▸ SUPPLIED INFORMATION:
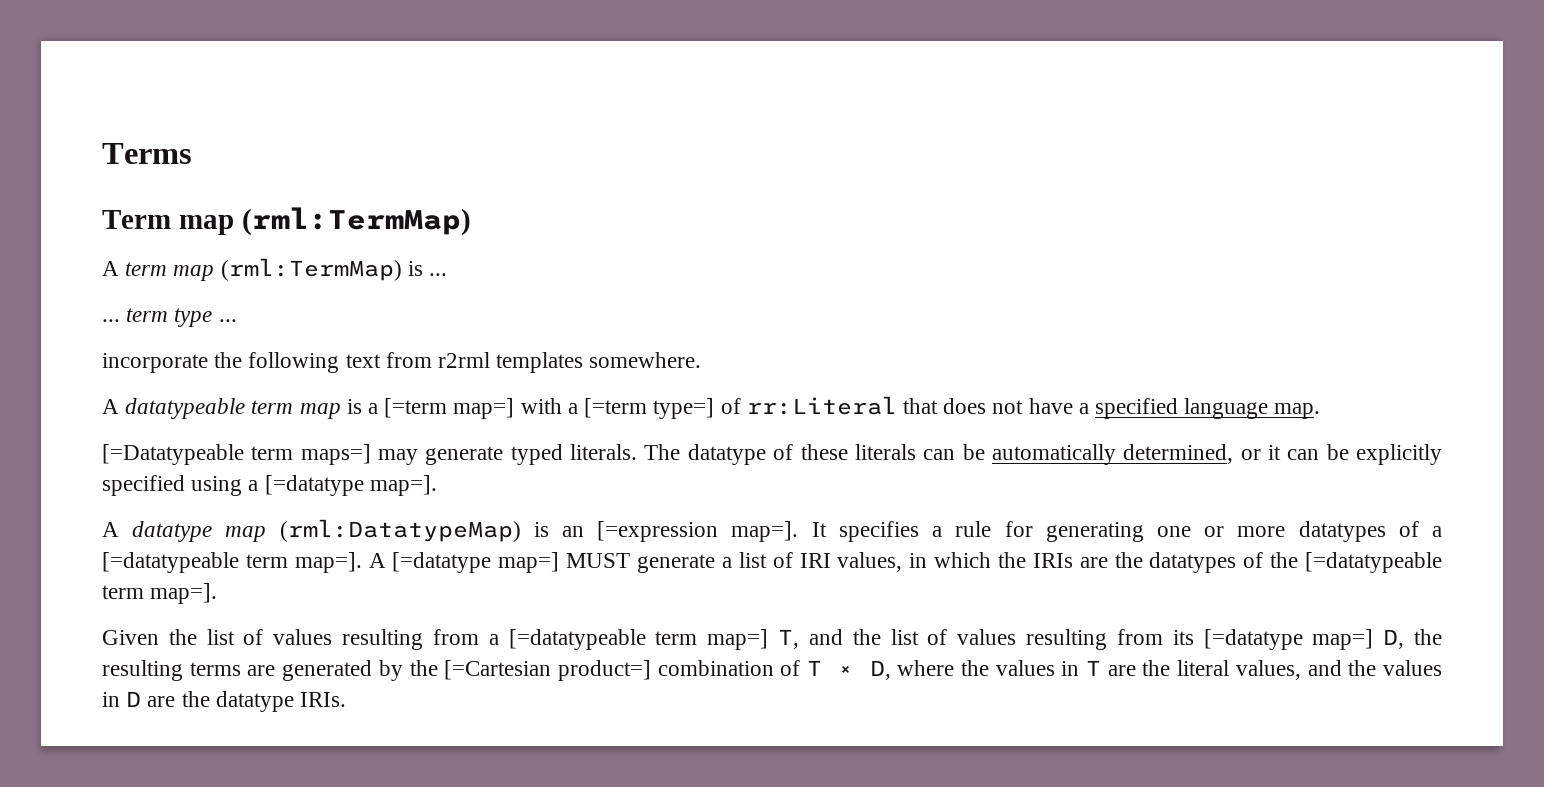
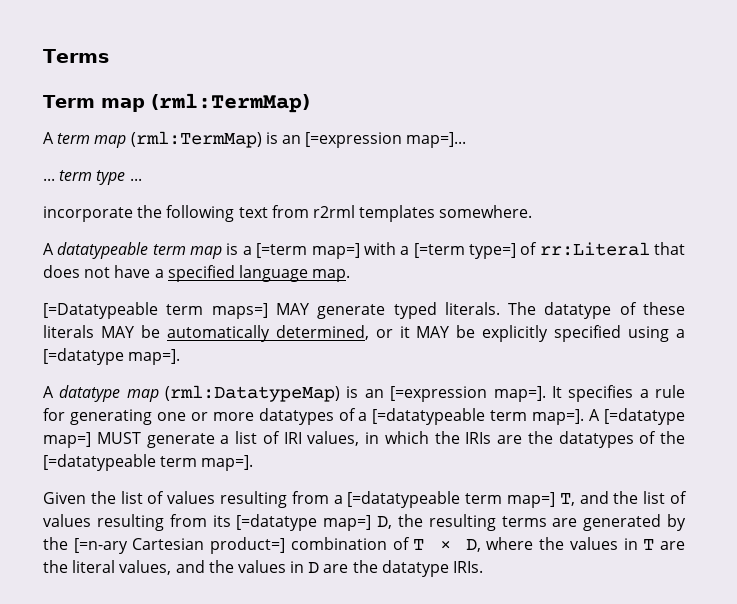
[429,273,448,276] ... -> [281,132,467,148] an [=expression map=]...
[378,449,419,465] may -> [275,303,309,315] MAY
[923,449,956,460] can -> [100,326,134,338] MAY
[1287,449,1320,460] can -> [416,326,450,338] MAY
[444,660,552,680] [=Cartesian -> [73,538,205,554] [=n-ary Cartesian

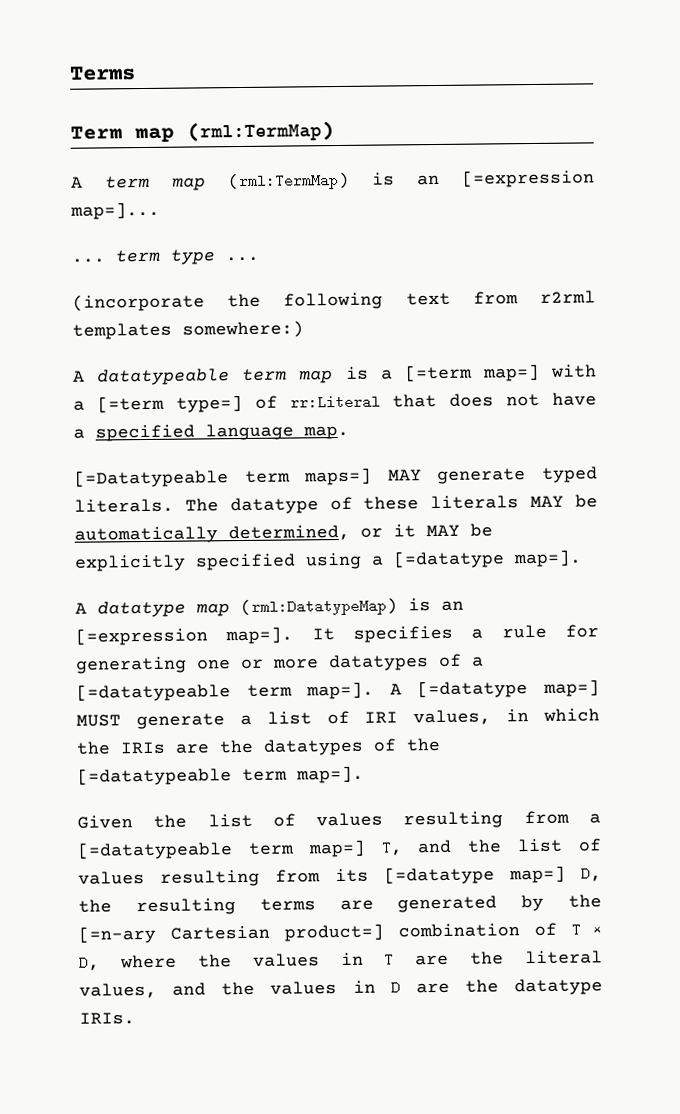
[43,206,133,222] incorporate -> [72,293,205,312] (incorporate
[439,205,533,218] somewhere. -> [182,320,304,339] somewhere:)

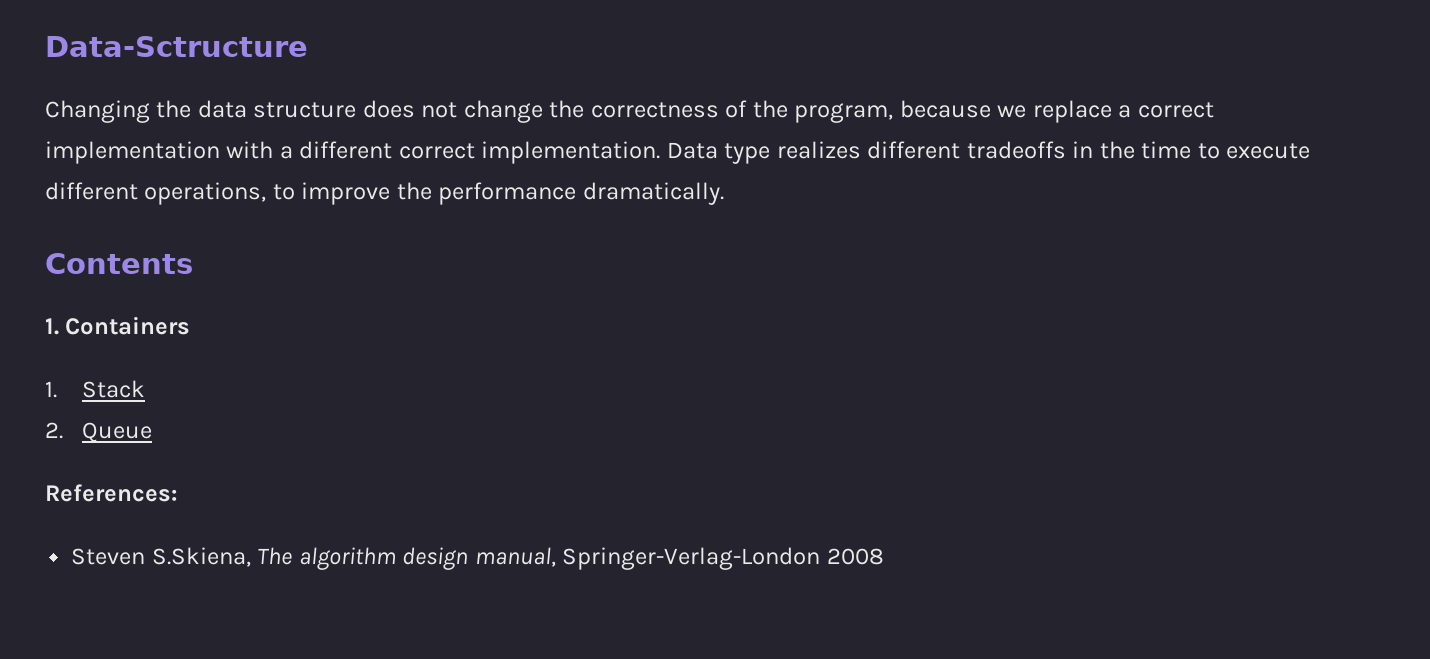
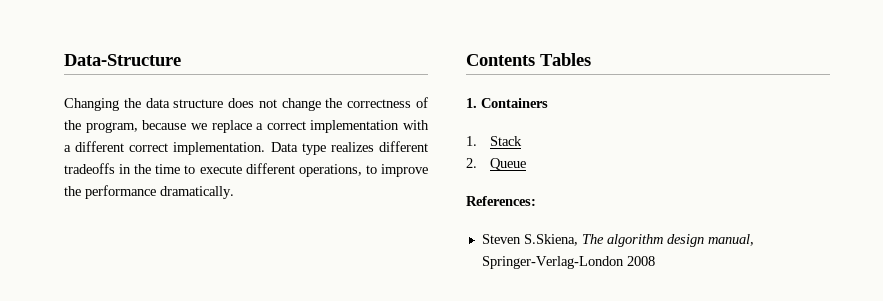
[45,36,308,57] Data-Sctructure -> [64,54,181,66] Data-Structure
(193, 263) none -> [540,53,591,66] Tables

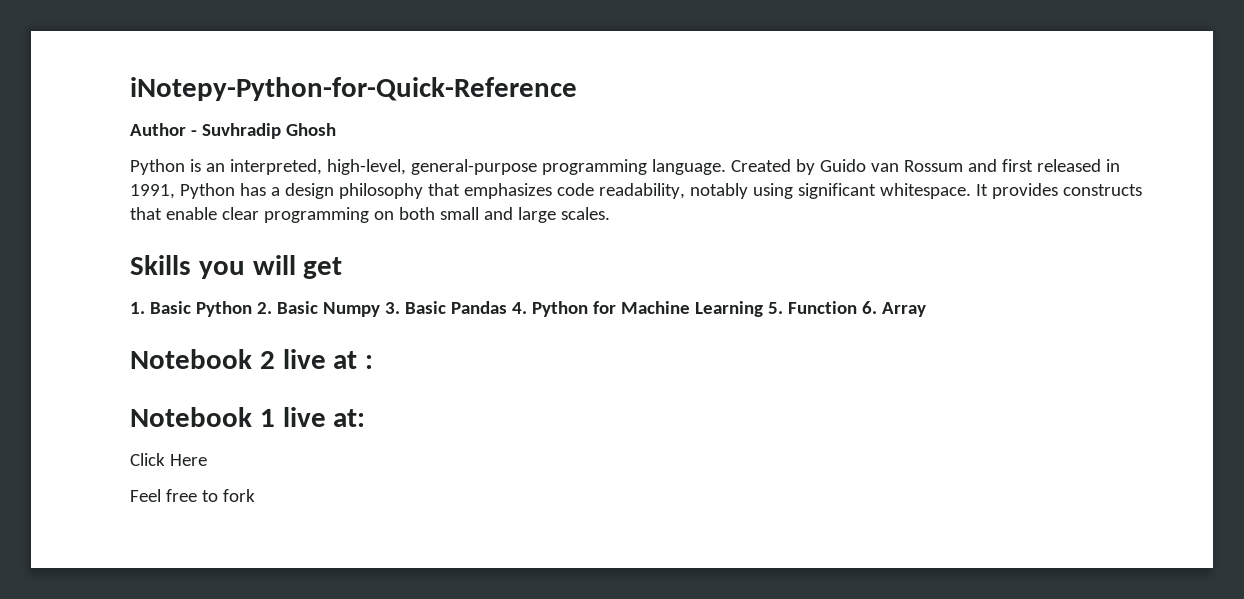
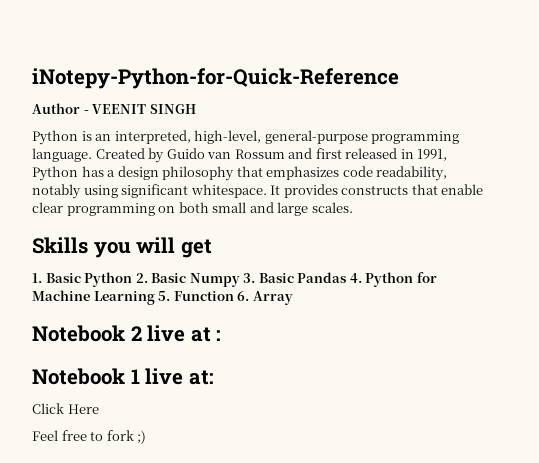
[201,123,336,139] Suvhradip Ghosh -> [92,104,196,114] VEENIT SINGH
(255, 495) none -> [137,430,147,444] ;)

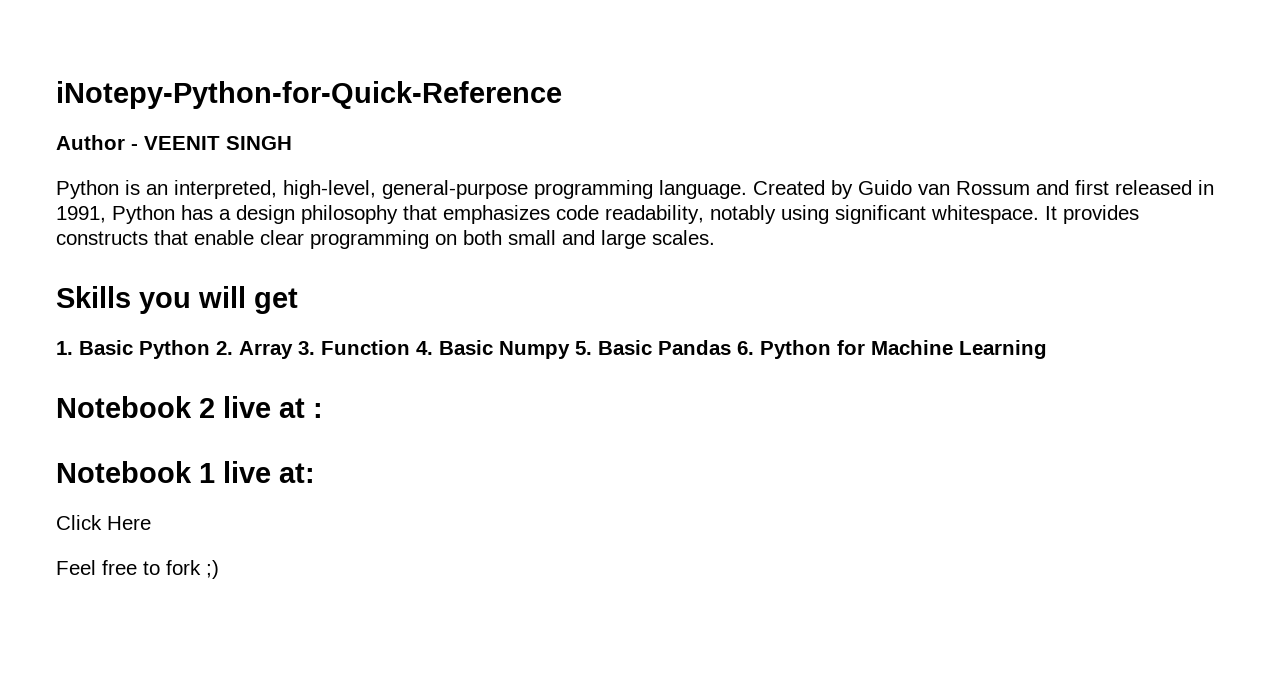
(148, 278) none -> [239,340,433,359] Array 3. Function 4.
[243,273,256,283] 3. -> [575,341,592,355] 5.
[349,273,362,283] 4. -> [737,341,754,355] 6.
[158,291,293,305] 5. Function 6. Array -> (1047, 349) none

▸ EXERCISE GOAL: Every line from the one containing "[1287,449,1320,460] can ->" through the end of the entries above, both included, should be extracted exactly, with pictures left out.

▸ EXERCISE SOLUTION:
[1287,449,1320,460] can -> [416,326,450,338] MAY
[444,660,552,680] [=Cartesian -> [73,538,205,554] [=n-ary Cartesian

[43,206,133,222] incorporate -> [72,293,205,312] (incorporate
[439,205,533,218] somewhere. -> [182,320,304,339] somewhere:)

[45,36,308,57] Data-Sctructure -> [64,54,181,66] Data-Structure
(193, 263) none -> [540,53,591,66] Tables

[201,123,336,139] Suvhradip Ghosh -> [92,104,196,114] VEENIT SINGH
(255, 495) none -> [137,430,147,444] ;)

(148, 278) none -> [239,340,433,359] Array 3. Function 4.
[243,273,256,283] 3. -> [575,341,592,355] 5.
[349,273,362,283] 4. -> [737,341,754,355] 6.
[158,291,293,305] 5. Function 6. Array -> (1047, 349) none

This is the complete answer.